Houston: shuttering Houston's only full-time dual language program?
Harold Schiffman
hfsclpp at gmail.com
Tue Jun 17 12:51:10 UTC 2008
Summing up a school
Wharton Elementary is a high-performing school with community backing.
Why shutter it?
Copyright 2008 Houston Chronicle
Houston Independent School District officials probably reckoned they
made a thrifty choice when they planned to close William Wharton
Elementary. Because many Wharton students come from neighborhoods
outside its zone, administrators must have assumed that shuttering the
school, consolidating its student body with that of a bigger facility,
and perhaps selling the pricey Montrose real estate was a winning
formula.
They failed to do their homework. A small army of Montrose residents
organized to save the school. The residents have spoken out at public
hearings, met with Superintendent Abelardo Saavedra and launched a
tidy new Web site called www.friendsofwharton.org. In the process, the
coalition revealed the central role a healthy school plays for its
community. Wharton, the Montrose activists argue, is not only an
academic success story. It is a catalyst for political participation,
as neighbors return there year after year to vote. With cozy,
mini-Alamo style architecture, it's one of a handful of HISD
elementary schools considered architecturally significant. And it
hosts an Urban Harvest community garden, a neighborhood playground and
a baseball field, which cost the Neartown Little League more than
$400,000.
HISD, of course, is not the park service. Much as neighbors like
Wharton, administrators could argue, the district must pass only one
exam in deciding its fate: whether it benefits Houston students. Yet
Wharton, it turns out, educates well. Uniquely well. Home to Houston's
only full-time dual language program, Wharton offers a carefully
calibrated program that immerses native and non-native speakers in a
mix of languages. By the time these children get to secondary school,
all of them — native speakers or not — are bilingual. Intriguingly,
the system enhances the test scores of both English- and
Spanish-speaking children.
Wharton, which has 378 students in its 397 available slots, just
finished educating its second set of dual-language sixth-graders.

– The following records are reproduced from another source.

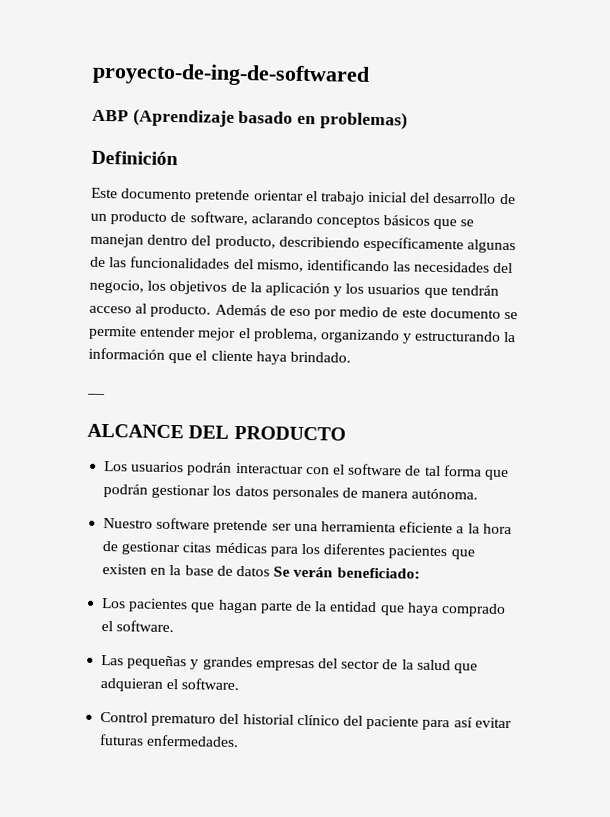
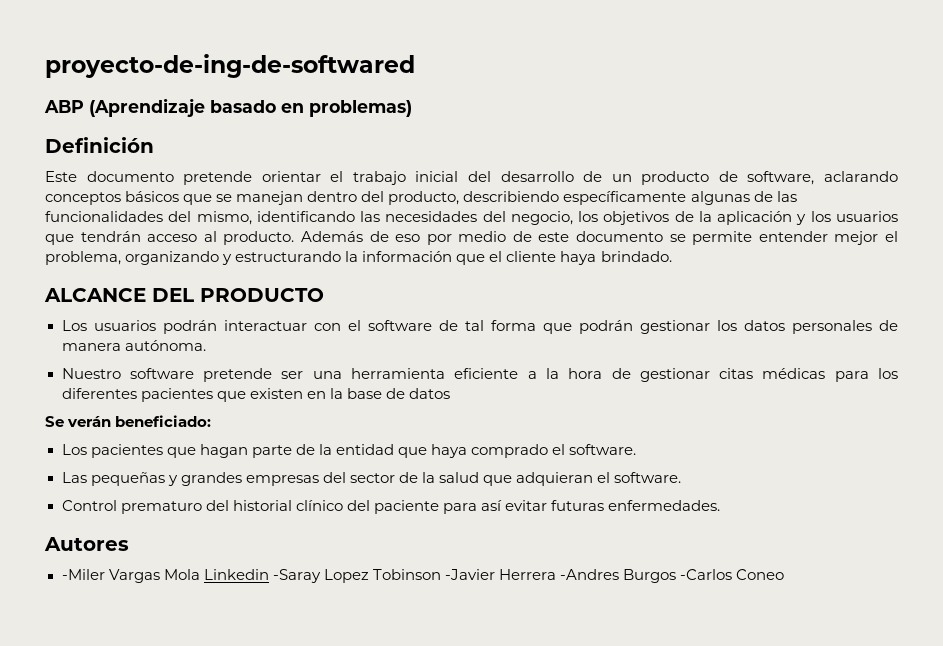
- __
- Nuestro software pretende ser una herramienta eficiente a la hora de gestionar citas médicas para los diferentes pacientes que existen en la base de datos Se verán beneficiado:
+ Nuestro software pretende ser una herramienta eficiente a la hora de gestionar citas médicas para los diferentes pacientes que existen en la base de datos
+ Se verán beneficiado:
+ Autores
+ -Miler Vargas Mola Linkedin -Saray Lopez Tobinson -Javier Herrera -Andres Burgos -Carlos Coneo

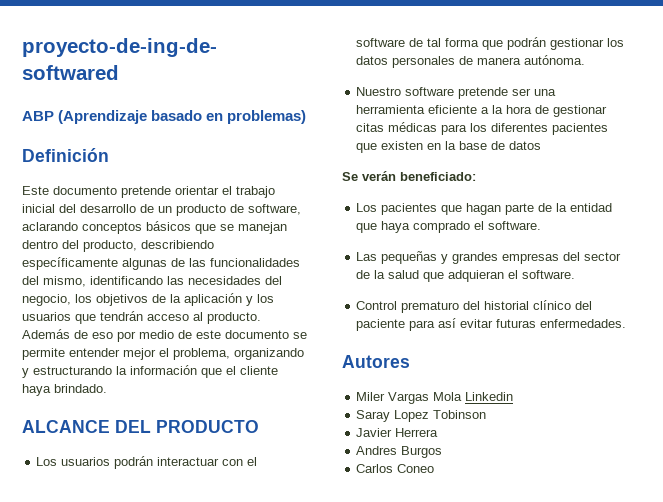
- -Miler Vargas Mola Linkedin -Saray Lopez Tobinson -Javier Herrera -Andres Burgos -Carlos Coneo
+ Miler Vargas Mola Linkedin
+ Saray Lopez Tobinson
+ Javier Herrera
+ Andres Burgos
+ Carlos Coneo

Here's how they did on TAKS. In reading, 94 percent met the district
standard; 32 percent achieved Commended Performance. In math, 100
percent met the district standard; 68 percent achieved Commended
Performance. All these students, moreover, have the language skills to
take the TAKS in English or in Spanish. As one school administrator
put it in a letter to activists, "Those are clearly 'Exemplary'
results. ... Wharton is going to be a Recognized School again this
year. And our reward is ... ?"
HISD, of course, isn't hunting down good schools to persecute. The
district needs to economize: Recent state legislation essentially
flattened the district's revenue, and overall enrollment is ebbing.
According to HISD policy, Wharton fits the category of schools too
small to be cost-effective. Renovating the 1929 building will
certainly cost more than tweaking the new construction funded by
recent bond issues.
But the district neglected several critical calculations. The first:
unilaterally uprooting an institution in a community fast changing
from renters to homeowners, and from largely single, transient
residents to young families who are firmly committed to the community.
Consistently, Montrose activists and at least one school board member
complain that HISD refuses to act with transparency and respond to
local input. When, how and where the planned consolidation will occur
remains a mystery.
HISD also failed to set a clear protocol for closing small schools.
The district has chosen not to shutter several small facilities,
typically underperformers, partly because of their historical meaning
to their neighborhoods. Throughout Houston — and Montrose is no
exception — many neighborhoods have two schools serving the same age
group, puzzlingly close together. This is a legacy of past educational
segregation, when blacks and whites went to separate, decidedly
unequal schools. HISD has rightly avoided shutting down some small
institutions that faithfully served their neighborhoods as community
centers over generations. Though Wharton was originally a white school
(it's now mostly Hispanic), it plays a similar role in the surrounding
neighborhood.
Least forgivable, HISD wants to dismantle a school that is succeeding.
How many other successes can the district claim? According to recent
research, Wharton probably plays a role in its students' scores. If
so, closing it is no economy. It's easy to imagine why parents cherish
this school. It's far less ordinary to have a school inspire equal
support and gratitude from neighbors without children there. If
Wharton's closing goes forward, the district will rob Houston — and
itself — of a badly needed success story.